(1) An authorized farmers' market, authorized
grower, authorized farm store or an applicant has a right to appeal denial of
payment, denial of an application, monetary penalty or disqualification from
the FMNP. Expiration or nonrenewal of a contract is not subject to
appeal.
(2) If the action being
appealed is a disqualification of an authorized farmers' market, the authorized
farmers' market must cease processing farmers' market checks for all authorized
growers effective the date specified in the sanction notice.
(3) If the action being appealed is a
disqualification of an authorized grower or authorized farm store, the
authorized grower or authorized farm store must cease accepting FMNP checks
effective the date specified in the sanction notice. In addition, the
authorized farmers' market must cease processing checks for the affected
authorized grower. Payments must not be made for any FMNP checks submitted for
payment during a period of disqualification.

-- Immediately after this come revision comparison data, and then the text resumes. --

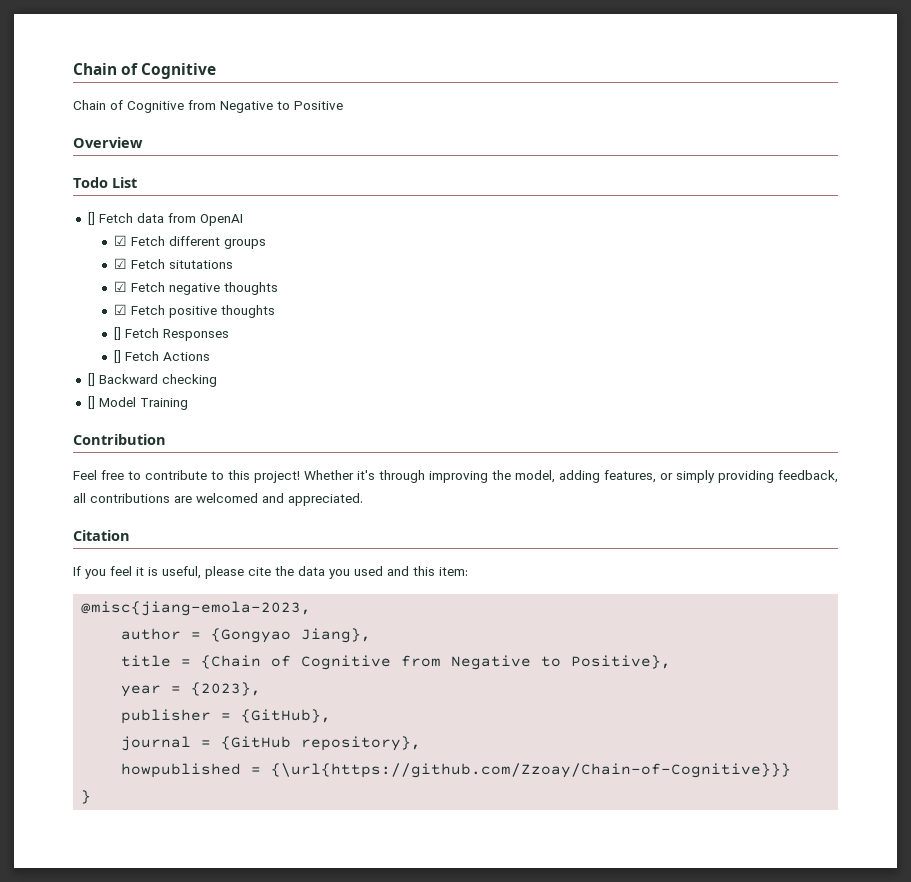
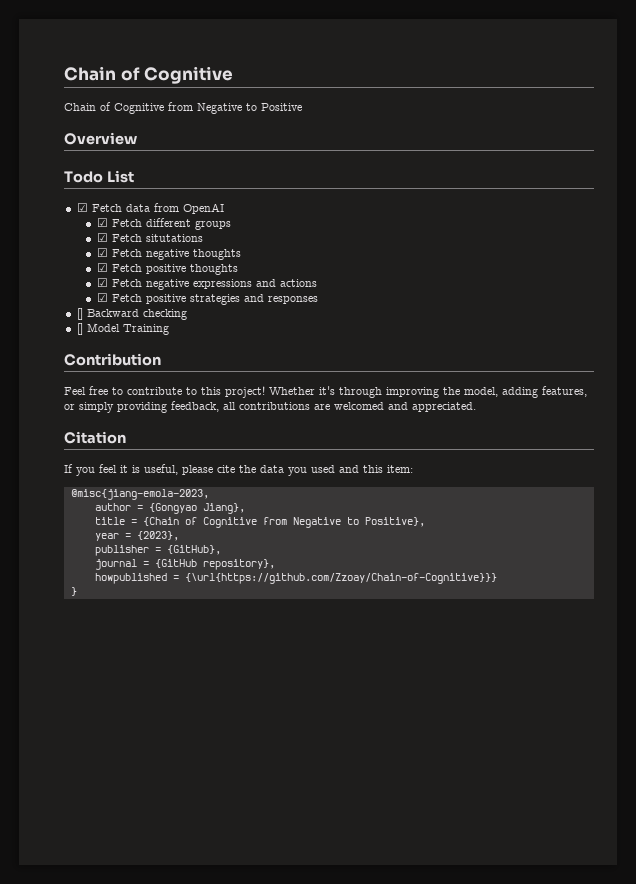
- [] Fetch data from OpenAI
+ ☑ Fetch data from OpenAI
- [] Fetch Responses
- [] Fetch Actions
+ ☑ Fetch negative expressions and actions
+ ☑ Fetch positive strategies and responses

(4) The department may, at its discretion,
permit the authorized farmers' market, authorized grower or authorized farm
store to continue participating in the FMNP pending the appeal hearing outcome.
The authorized farmers' market, authorized grower or authorized farm store may
be required to repay funds for FMNP checks redeemed while waiting for the
outcome of the hearing, depending on the hearing outcome.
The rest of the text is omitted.